Throughout the world today, great things are happening in the name of Christ. Jesus' disciples are following in his steps, feeding the hungry, healing the sick, visiting those in prison, and proclaiming hope through faith in Christ.
In most cases, we will never hear about those efforts. Christians labor quietly in their communities without fanfare. But every once in a while word of their work surfaces and inspires us.
A year ago, the Associated Press ran an article about David Timothy, better known as Soupman -- not Superman, but Soupman. Timothy is a middle-aged man -- a non-denominational Christian -- whom Christ gave a vision for helping the homeless. He knew what it meant to be poor and hungry, because his family was poor as he was growing up.
Timothy had a vision for setting up a soup kitchen, but soon learned that nobody wants a soup kitchen in their neighborhood. So he bought a 20-year-old van, began soliciting restaurants and grocery stores for food donations -- and began recruiting volunteers -- and began taking meals to the homeless, wherever he could find them -- along the streets -- under bridges -- wherever. At the time the article was written, he was providing 3,000 meals a month from his SoupMobile, as he calls his old van. He supports himself by working nights at his insurance business.
One of the homeless men made this comment about David Timothy. He said:
"He don't have to come out here,
but he come out here because he got God in him.
He's a good spiritual man."
And so he is. And for every David Timothy about whom you have heard, there are ten thousand David Timothy's whose names you will never know -- people who, because of their love for Christ, are following his example by feeding the hungry, healing the sick, giving a cup of water to the thirsty, visiting prisoners in jail, or helping in any number of ways those who need help.
Not all of us can buy a van and start a SoupMobile. Not everyone can serve 3,000 meals a month to homeless people -- nor does Christ call all of us to that kind of ministry. But each of us has the power to make a difference. We just need to listen carefully to determine what Christ is calling us to do. We wouldn't be faithful if we answered someone else's call, but we need to be faithful to answer our call.

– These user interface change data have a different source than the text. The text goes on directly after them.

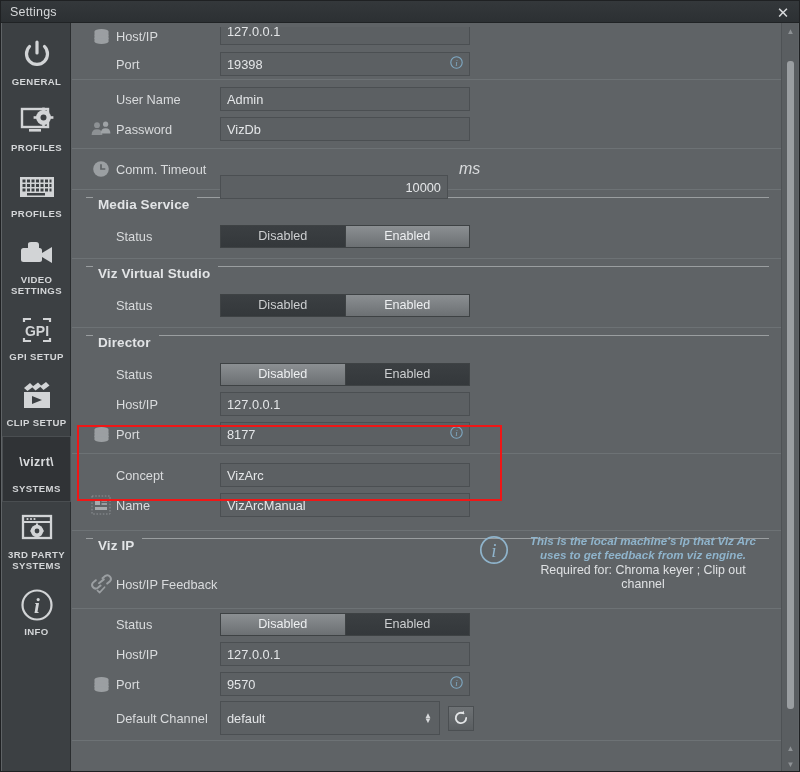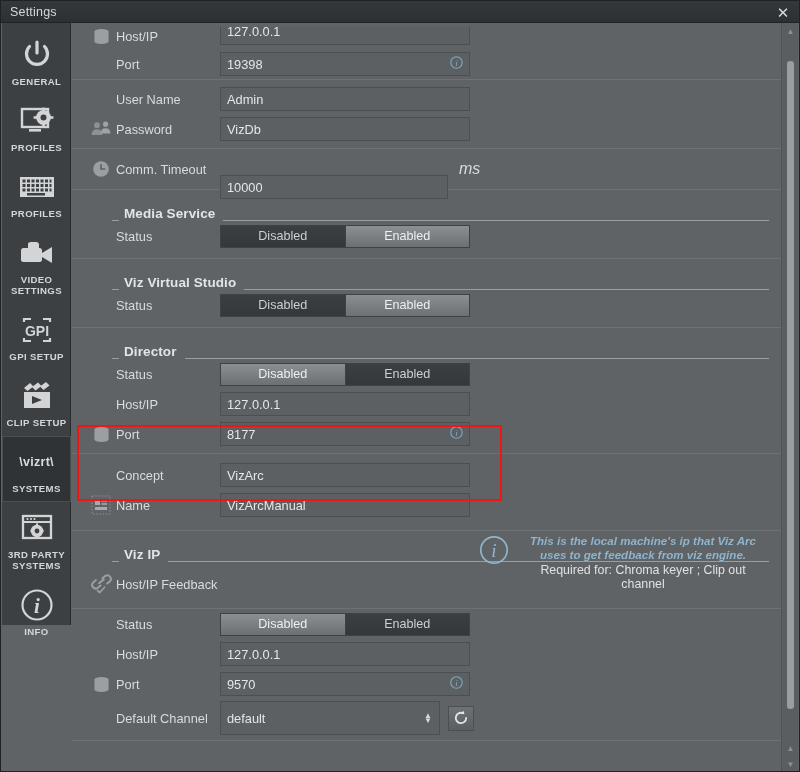--- a/index.html
+++ b/index.html
@@ -41,7 +41,7 @@
   
   .sidebar {
     position: absolute; left: 1px; top: 22px;
-    width: 69px; height: 602px;
+    width: 69px; height: 749px;
     background: #3c4043;
     border-right: 1px solid #2a2d2f;
     padding-top: 6px;

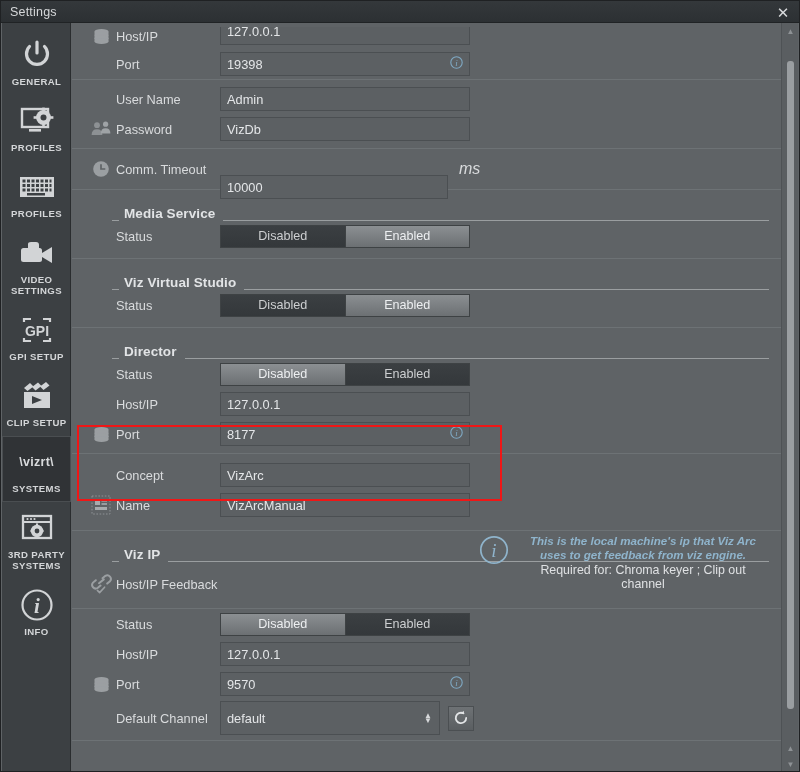--- a/index.html
+++ b/index.html
@@ -133,7 +133,7 @@
   .txt .infoi {
     position: absolute; right: 6px; top: 50%; transform: translateY(-50%);
   }
-  .txt.center { justify-content: flex-start; width: 228px; margin-top: 36px; }
+  .txt.center { justify-content: flex-end; width: 228px; margin-top: 36px; }
 
   .unit {
     margin-left: 11px; color: #d9dbdd;

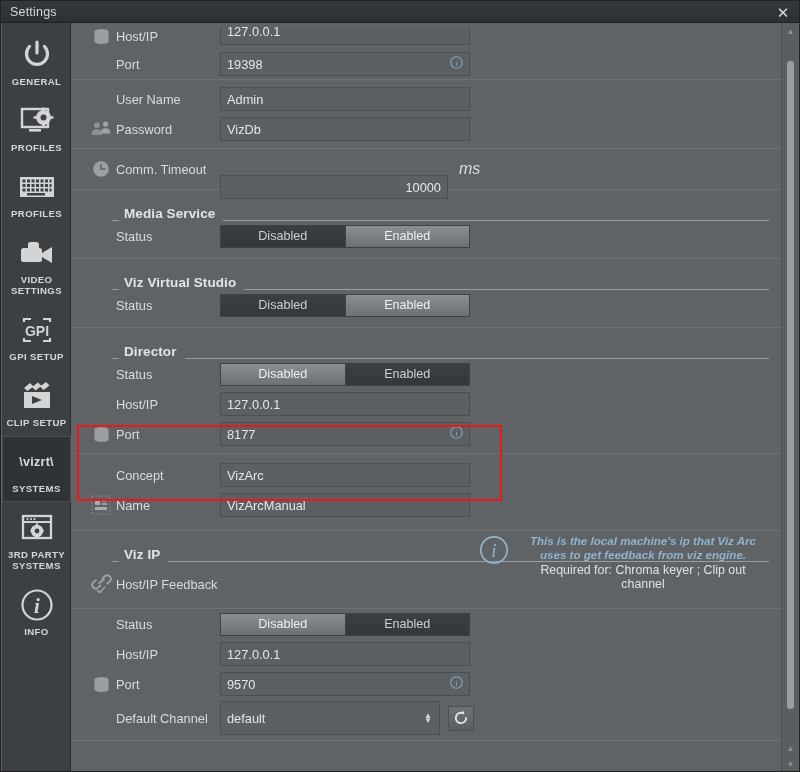--- a/index.html
+++ b/index.html
@@ -85,11 +85,10 @@
 
   
   .group-head {
-    display: flex; align-items: flex-end;
+    display: flex; align-items: flex-start;
     height: 24px;
     padding: 0 14px 0 14px;
     margin-top: 7px;
-    margin-left: 26px;
   }
   .group-head .dash {
     width: 7px; height: 1px; background: #9a9ea0; margin-right: 5px;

-- I read about one couple who lived in a college town. Their work for Christ consisted of inviting two students to their home for Sunday dinner each week.
-- Tom Long, the well-known professor of preaching, told about a church that had an offering for the needy. There was a homeless woman in that congregation who had no money to give -- but she came to the altar to offer her prayers for those in need. Is there anyone here who cannot pray for those in need? Is there anyone here who cannot do that much?

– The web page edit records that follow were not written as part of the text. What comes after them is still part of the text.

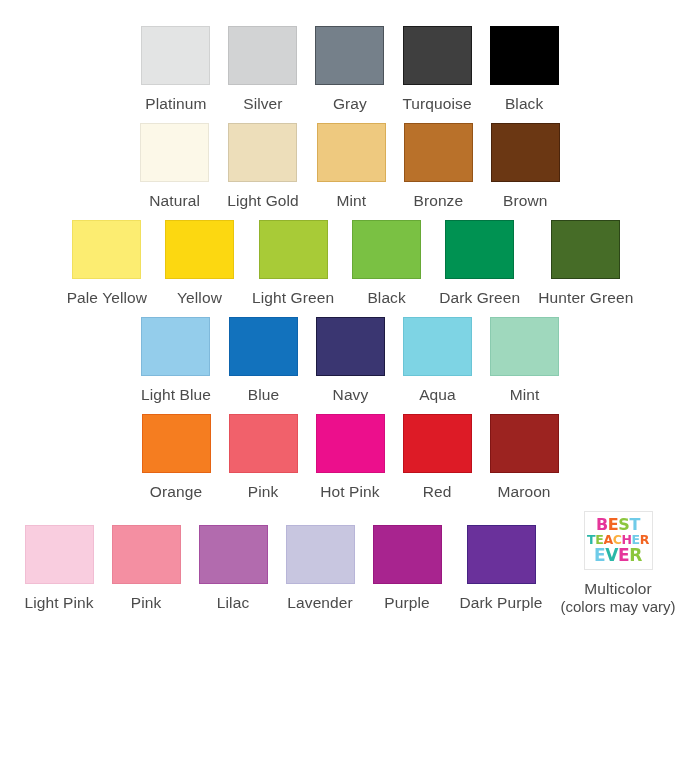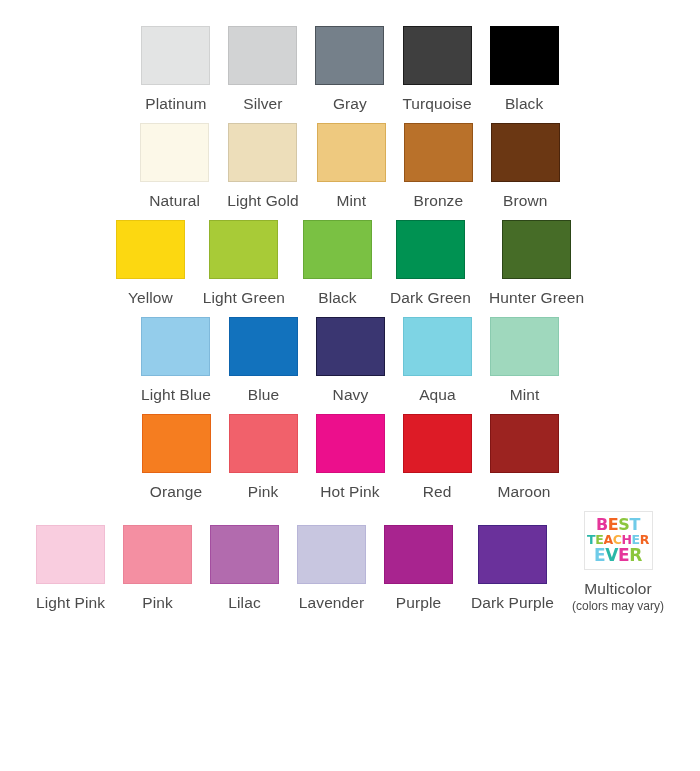--- a/index.html
+++ b/index.html
@@ -136,6 +136,10 @@
       </div>
     </div>
     <div class="swatch-row">
+      <div class="swatch-cell">
+        <div class="swatch-chip" style="background: rgb(252, 237, 113); border-color: rgba(220, 200, 60, 0.35);"></div>
+        <div class="swatch-label">Pale Yellow</div>
+      </div>
       <div class="swatch-cell">
         <div class="swatch-chip" style="background: rgb(252, 216, 17); border-color: rgba(210, 175, 10, 0.45);"></div>
         <div class="swatch-label">Yellow</div>

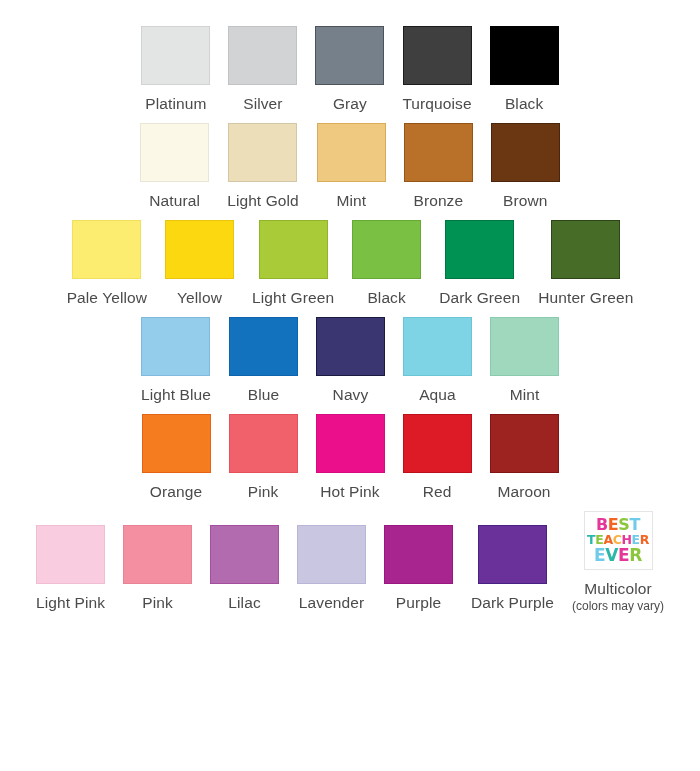--- a/index.html
+++ b/index.html
@@ -48,7 +48,7 @@
     text-align: center;
   }
   .swatch-sublabel {
-    font-size: 12px;
+    font-size: 15px;
     line-height: 13px;
     color: #4b4b4b;
     white-space: nowrap;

Jesus helped those in need -- fed the hungry and healed the sick. He calls us to do the same. He calls each of us to a particular work. I can't answer your call, and you can't answer mine. It is up to each of us to answer our particular call.
What has Christ called you to do to help the helpless? I invite you to ponder that question this week -- and to pray about it -- and to listen ---- and to answer the call to which you are called to help those in need.
And I would like to close with this. In the Gospel of Matthew, Jesus talked about feeding the hungry -- and giving a cup of water to the thirsty -- and clothing the naked -- and taking care of the sick -- and visiting those in prison. He said that, as we do those things for those whom he identified as the "least" -- the outsiders -- those without power -- those who cannot pay us back -- it is as if we had done it for Jesus himself.
Keep your eyes out for people in need -- people whom you might help in Jesus' name. Jesus says that if we help them, we have helped him.